I will of course have 6 of those


----------



## Whitedesert (Oct 9, 2011)

MaidenScotland said:


> My house boy who has permission to work outside has come to me with a marriage proposition.. no not him, the Mister he works for, for some reason he showed him my photograph on his phone and the Mister has sent a message would I be thinking of marriage... get your hats ready girls lol[/SIZE][/SIZE]
> 
> 
> Maiden


 Did the houseboy say how many Camels he is prepared to give for the dowdry? Dont think you should consider the proposal if the number is less than 1,500 or so?

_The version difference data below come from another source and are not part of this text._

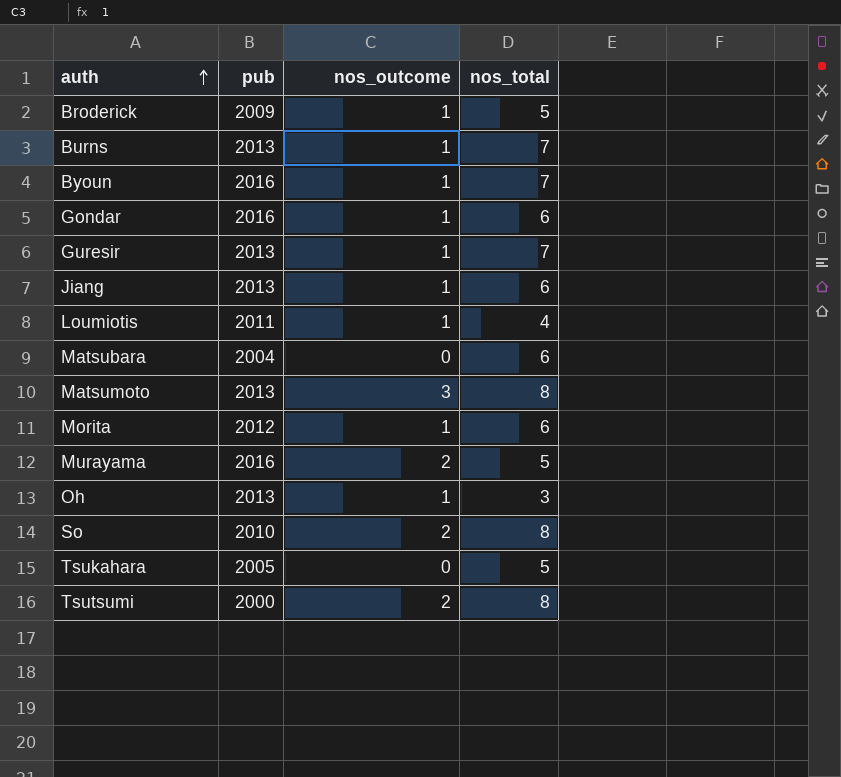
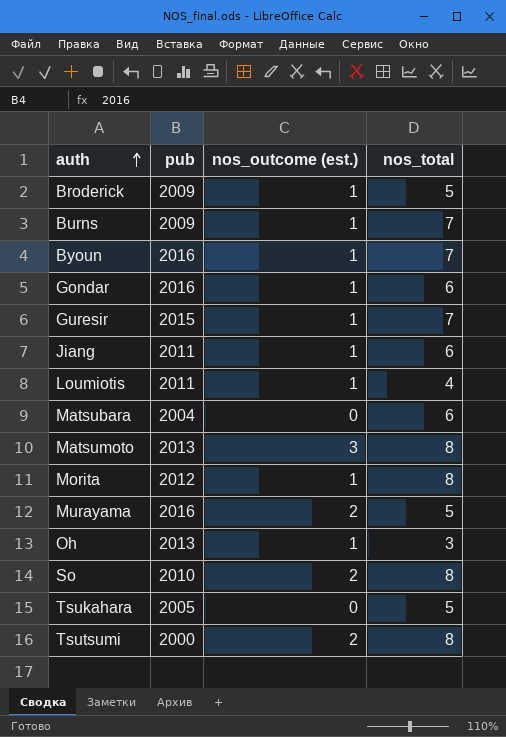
column name: nos_outcome -> nos_outcome (est.)
Burns | pub: 2013 -> 2009
Guresir | pub: 2013 -> 2015
Jiang | pub: 2013 -> 2011
Morita | nos_total: 6 -> 8

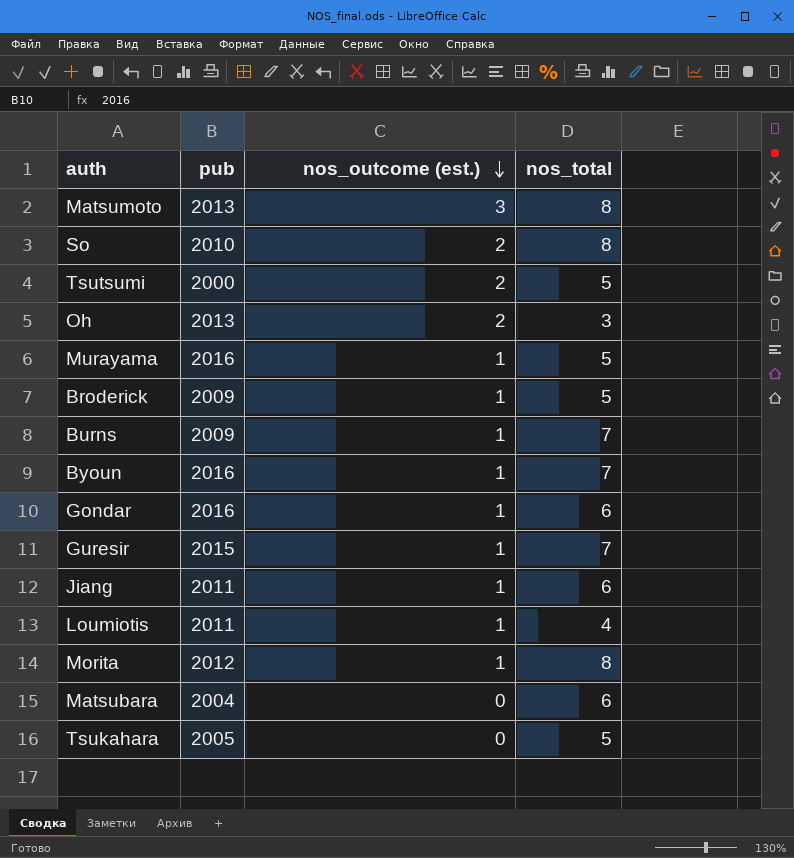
row order: auth ascending -> nos_outcome (est.) descending
Tsutsumi | nos_total: 8 -> 5
Oh | nos_outcome (est.): 1 -> 2
Murayama | nos_outcome (est.): 2 -> 1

My wife is up to 1,000, I think...


----------



## MaidenScotland (Jun 6, 2009)

Whitedesert said:


> Did the houseboy say how many Camels he is prepared to give for the dowdry? Dont think you should consider the proposal if the number is less than 1,500 or so? My wife is up to 1,000, I think...




Ohh I am not prepared to sell my self cheap.. after all I have a British Passport


----------



## Whitedesert (Oct 9, 2011)

MaidenScotland said:


> Ohh I am not prepared to sell my self cheap.. after all I have a British Passport


Think the going rate for a British passport is at least 2,350 Camels, all with good teeth, not older than 2 years and one's that dont spit at you...


----------



## charleen (Apr 26, 2009)

hmmmm my Dad on meeting my husband(egyptian) said he would like Arabian horses and not the stinking camels!!! He is such a cowboy!:clap2::clap2::clap2:


----------



## charleen (Apr 26, 2009)

THen he made my soon to be husband listen to this song. Thanks Dad!!


----------



## expatagogo (May 31, 2010)

Come on! Don't leave us hanging! Did you answer him?


----------



## MaidenScotland (Jun 6, 2009)

expatagogo said:


> Come on! Don't leave us hanging! Did you answer him?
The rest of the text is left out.